Yes, I've given this topic some thought.

(Reply to this) (Thread)


cosmicavatar
2009-08-06 03:46 (link)
I've had some more Thoughts.

One thing that strikes me about abortion is that, while permissible (as it should be, IMO!), it is not a positive thing. It isn't something you plan to do; it's the means of dealing with an unwanted "accident" and suggests that the person concerned cocked up in some way (forgetting contraception, etc.) and in most of the films I watch, the women are supposed to be more intelligent/positive/whatever insert cliché here blah blah than that. They either have kids because they want them, or they don't. I think. To be honest, I just don't go that deep when it comes to film-watching - I just want to be entertained and escape from real life for a while, so when someone points out a whole load of subtext which never even occurred to me, it can be quite depressing. But I'm guessing that's one reason it isn't shown that much: not because of some Catholic Church-driven agenda, but because it doesn't fit in much with what is required of the character. The only termination in recent years I can recall in film was Ripley's extreme method of disposing of her "baby" at the end of Alien3. Although I'm presuming the pro-lifers would have let that one slide... :P

Like nkl, I can only remember a film abortion going on in an 80s film (Dirty Dancing, in my case.) Not positive, but there was no agonizing about what needed to be done. OK, the poor girl was in a bad state afterwards, but she ended up all right.
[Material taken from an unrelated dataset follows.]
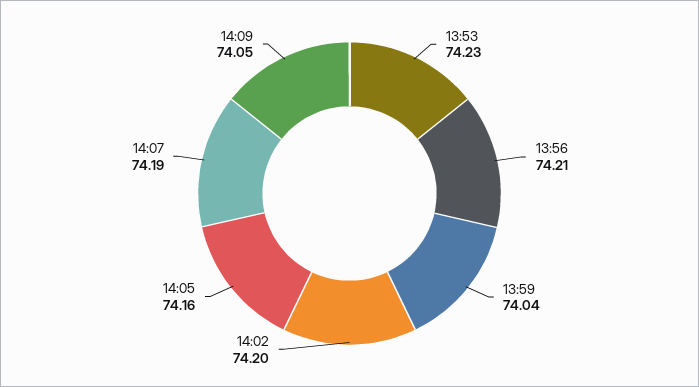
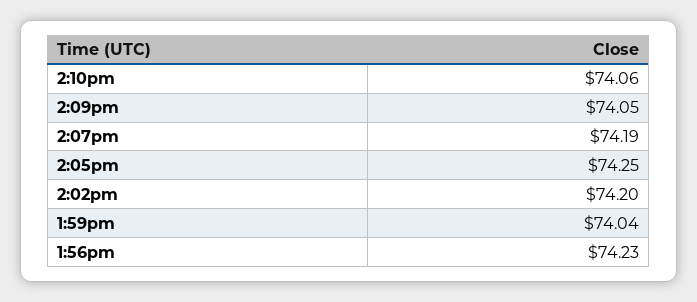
13:53: 74.23 -> none
13:56: 74.21 -> 74.23
14:05: 74.16 -> 74.25
2:10pm: none -> 74.06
Are we counting TV in this argument? I have seen abortions going on on TV. (Most notably House.) Not happy events, but something to be dealt with. And they've approached it from the other side as well, so there's no apparent bias.

Going back to the general Catholic Church front theory, there are plenty of films showing sex outside of marriage with nothing untoward happening to the people involved, so the Catholic Church probably didn't have much influence there.

Actually, even after these (rambly) thoughts, it occurs to me that I'm still not much help as I just don't watch many films involving pregnancy and babies. I like them with swords and dorkery and Really Big Guns. Sorry.